Stars of the Indigo Sky


When there's been a fight and the deadly silence of slammed-shut doors can't lull me to sleep, I sneak out my window onto the roof and talk to the stars. 

You never know just how deep the sky is until you stare and stare and then realize that you can never see through to the end.  And midnight isn't blue, but it's not black either.  It's indigo, with a depth that sinks down into your eyeballs until the whole world is tinted rich purple-blue.  On and in that indigo sea float the stars.  The tiny spatters of light spread across the whole of the ocean sky and far up into it, glowing from generations away.  Still, they always hear me when I need to talk, offering an empathetic shine.

Our conversations start out quiet.  I'll mention how stuffy it gets inside the house, how the fan can't blow the heat from angry words away.  I'll complain that no matter how many pillows you hide under, your hurting heartbeat will always sound loud in your ears and keep you up anyway.  Then I'll rattle off a dozen things that have been bothering me and that it's so stupid that they do because I really don't have a bad life all the time and that complaining doesn't make anything better so why am I wasting my breath on it?

Then I'll stop.  I lie back on the slightly uncomfortable shingles and stare and stare and sink up and up into the indigo.  Under the night I'm bathed in starlight.   I'll let my breath out, not knowing I was holding it in, and with that release come the words.  Slowly at first, words tumble from my throat, tripping over tongue and lips as they all try to escape my mouth first.

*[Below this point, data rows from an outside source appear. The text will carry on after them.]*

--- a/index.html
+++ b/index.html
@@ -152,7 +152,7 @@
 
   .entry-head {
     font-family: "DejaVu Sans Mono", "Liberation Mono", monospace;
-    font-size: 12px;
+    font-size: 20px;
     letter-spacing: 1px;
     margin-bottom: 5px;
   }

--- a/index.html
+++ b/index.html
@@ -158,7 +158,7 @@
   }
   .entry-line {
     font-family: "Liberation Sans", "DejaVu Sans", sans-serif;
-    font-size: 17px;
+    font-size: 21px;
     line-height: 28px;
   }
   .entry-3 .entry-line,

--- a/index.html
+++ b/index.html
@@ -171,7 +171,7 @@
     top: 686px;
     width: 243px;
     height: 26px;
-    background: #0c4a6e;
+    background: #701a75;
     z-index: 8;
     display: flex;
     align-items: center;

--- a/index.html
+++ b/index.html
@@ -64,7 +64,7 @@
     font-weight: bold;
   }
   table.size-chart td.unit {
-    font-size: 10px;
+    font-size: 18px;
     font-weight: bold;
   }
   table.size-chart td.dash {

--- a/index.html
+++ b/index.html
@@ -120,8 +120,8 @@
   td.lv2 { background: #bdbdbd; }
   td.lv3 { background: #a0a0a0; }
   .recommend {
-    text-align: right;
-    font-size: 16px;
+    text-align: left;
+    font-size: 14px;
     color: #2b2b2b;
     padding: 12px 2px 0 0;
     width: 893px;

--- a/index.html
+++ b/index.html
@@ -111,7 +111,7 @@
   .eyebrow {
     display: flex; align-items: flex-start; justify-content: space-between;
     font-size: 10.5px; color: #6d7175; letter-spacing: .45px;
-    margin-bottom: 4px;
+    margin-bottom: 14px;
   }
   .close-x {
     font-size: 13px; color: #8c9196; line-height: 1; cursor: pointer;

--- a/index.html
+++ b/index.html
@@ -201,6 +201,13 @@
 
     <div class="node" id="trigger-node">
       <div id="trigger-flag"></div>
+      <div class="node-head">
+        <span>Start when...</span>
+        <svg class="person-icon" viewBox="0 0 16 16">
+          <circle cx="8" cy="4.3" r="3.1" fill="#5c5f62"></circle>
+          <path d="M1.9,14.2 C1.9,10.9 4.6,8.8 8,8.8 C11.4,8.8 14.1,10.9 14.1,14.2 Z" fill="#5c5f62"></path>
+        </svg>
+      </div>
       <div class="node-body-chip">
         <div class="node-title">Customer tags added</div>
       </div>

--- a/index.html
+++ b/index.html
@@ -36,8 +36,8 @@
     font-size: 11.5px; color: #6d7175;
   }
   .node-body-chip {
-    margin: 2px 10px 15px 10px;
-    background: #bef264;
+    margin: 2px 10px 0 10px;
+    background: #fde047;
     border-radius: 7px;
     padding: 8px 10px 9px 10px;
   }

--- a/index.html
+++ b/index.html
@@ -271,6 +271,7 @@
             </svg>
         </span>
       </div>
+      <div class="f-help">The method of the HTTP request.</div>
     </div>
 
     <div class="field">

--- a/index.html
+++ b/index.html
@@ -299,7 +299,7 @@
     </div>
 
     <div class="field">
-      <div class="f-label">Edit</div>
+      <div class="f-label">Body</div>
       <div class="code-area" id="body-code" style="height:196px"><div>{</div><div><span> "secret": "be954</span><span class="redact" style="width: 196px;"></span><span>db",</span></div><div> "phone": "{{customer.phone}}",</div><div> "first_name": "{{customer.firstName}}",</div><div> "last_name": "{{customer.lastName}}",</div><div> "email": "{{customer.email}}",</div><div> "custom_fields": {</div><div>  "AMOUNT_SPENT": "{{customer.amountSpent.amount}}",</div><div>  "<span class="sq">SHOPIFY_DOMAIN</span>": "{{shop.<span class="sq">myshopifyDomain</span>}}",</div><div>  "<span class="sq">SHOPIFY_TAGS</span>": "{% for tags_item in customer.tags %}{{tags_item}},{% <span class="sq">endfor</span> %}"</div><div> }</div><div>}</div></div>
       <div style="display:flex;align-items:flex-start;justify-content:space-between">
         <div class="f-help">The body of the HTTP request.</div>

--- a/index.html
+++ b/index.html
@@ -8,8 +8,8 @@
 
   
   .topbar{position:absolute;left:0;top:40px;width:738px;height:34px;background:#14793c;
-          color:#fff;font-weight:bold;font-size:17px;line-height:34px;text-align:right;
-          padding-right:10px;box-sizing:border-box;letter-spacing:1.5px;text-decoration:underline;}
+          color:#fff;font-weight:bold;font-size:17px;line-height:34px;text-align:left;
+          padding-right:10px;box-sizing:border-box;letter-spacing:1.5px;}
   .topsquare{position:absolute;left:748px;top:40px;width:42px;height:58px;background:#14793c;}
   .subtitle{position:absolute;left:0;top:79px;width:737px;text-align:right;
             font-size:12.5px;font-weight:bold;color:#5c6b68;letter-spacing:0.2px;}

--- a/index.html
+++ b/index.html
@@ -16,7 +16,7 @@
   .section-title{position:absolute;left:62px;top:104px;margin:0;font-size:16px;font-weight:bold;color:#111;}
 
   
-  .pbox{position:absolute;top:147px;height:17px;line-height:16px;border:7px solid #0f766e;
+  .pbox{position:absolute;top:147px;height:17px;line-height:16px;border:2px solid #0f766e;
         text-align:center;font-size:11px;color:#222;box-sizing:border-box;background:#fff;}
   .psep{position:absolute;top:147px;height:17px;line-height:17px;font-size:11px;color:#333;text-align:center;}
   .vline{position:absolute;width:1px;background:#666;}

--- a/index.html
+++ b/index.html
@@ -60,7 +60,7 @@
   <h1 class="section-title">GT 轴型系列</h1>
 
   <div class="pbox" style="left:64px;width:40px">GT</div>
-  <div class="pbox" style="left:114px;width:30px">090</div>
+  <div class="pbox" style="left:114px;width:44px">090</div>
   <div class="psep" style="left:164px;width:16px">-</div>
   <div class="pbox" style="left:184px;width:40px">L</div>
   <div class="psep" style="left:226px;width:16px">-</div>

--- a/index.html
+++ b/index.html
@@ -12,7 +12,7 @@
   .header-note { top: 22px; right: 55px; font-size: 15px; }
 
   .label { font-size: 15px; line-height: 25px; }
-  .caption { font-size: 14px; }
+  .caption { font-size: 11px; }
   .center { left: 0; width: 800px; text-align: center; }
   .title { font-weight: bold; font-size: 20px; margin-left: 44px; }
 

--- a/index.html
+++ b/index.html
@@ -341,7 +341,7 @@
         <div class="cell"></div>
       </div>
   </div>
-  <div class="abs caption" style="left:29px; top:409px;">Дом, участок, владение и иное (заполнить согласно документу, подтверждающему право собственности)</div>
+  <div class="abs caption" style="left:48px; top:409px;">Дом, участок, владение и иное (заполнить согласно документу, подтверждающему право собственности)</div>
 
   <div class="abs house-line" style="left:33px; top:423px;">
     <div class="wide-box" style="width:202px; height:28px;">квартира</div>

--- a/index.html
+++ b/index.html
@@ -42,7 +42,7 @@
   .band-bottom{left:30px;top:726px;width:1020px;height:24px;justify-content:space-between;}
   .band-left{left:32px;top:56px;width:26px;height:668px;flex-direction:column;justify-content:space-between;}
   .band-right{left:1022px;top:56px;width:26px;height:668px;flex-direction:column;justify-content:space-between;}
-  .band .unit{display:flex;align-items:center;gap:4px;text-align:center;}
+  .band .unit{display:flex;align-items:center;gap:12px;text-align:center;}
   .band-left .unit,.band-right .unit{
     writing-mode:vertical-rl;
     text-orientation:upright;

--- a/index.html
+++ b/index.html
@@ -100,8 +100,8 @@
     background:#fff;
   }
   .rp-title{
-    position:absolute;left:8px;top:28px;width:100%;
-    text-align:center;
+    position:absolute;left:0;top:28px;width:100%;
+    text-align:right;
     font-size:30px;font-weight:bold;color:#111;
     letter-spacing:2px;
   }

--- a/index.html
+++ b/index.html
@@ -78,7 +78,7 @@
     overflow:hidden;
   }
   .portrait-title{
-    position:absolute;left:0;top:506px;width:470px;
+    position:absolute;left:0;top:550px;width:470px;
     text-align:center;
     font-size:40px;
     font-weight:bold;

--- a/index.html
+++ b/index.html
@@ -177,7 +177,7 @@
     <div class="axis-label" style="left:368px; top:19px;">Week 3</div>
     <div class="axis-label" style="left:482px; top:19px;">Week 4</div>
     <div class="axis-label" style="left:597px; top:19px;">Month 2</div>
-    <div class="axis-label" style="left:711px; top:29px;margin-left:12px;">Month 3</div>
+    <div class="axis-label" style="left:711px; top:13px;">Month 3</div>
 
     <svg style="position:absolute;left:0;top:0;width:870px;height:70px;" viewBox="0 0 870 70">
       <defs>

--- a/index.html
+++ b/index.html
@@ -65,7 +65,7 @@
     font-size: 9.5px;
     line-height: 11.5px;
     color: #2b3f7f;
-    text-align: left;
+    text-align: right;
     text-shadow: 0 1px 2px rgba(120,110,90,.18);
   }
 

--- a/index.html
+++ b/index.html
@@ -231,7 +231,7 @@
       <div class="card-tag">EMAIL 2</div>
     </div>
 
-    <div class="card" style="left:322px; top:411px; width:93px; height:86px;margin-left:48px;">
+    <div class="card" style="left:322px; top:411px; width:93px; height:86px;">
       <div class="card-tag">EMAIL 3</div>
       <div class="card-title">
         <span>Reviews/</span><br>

I exclaim how beautiful the stars are.  The indigo is so dark, so majestic.  When did the sky get so big?  Does it keep getting bigger, or am I getting smaller?  I feel like a grain of sand in an endless indigo desert.  Where do the stars go when the sun comes out?  Do they retreat behind the blue to sleep in their ocean beds?  How many stars are there?  Do they all have names? 

After that I start to name them.  When I'm done naming them, after my tongue is tired and sticking to the roof of my mouth, dry and dejected, I sigh.

The sigh means I'm not discontented anymore.  The stars - with all of their omniscience and silent conversation - have taken all my empty words and tossed them into the rolling indigo sea, to be washed away and never seen again. 

I draw pictures with the stars for dots.  My constellations are always bigger and more elaborate than those already known.

My eyelids droop.  The indigo carries me away while stars sing silent songs inside my mind.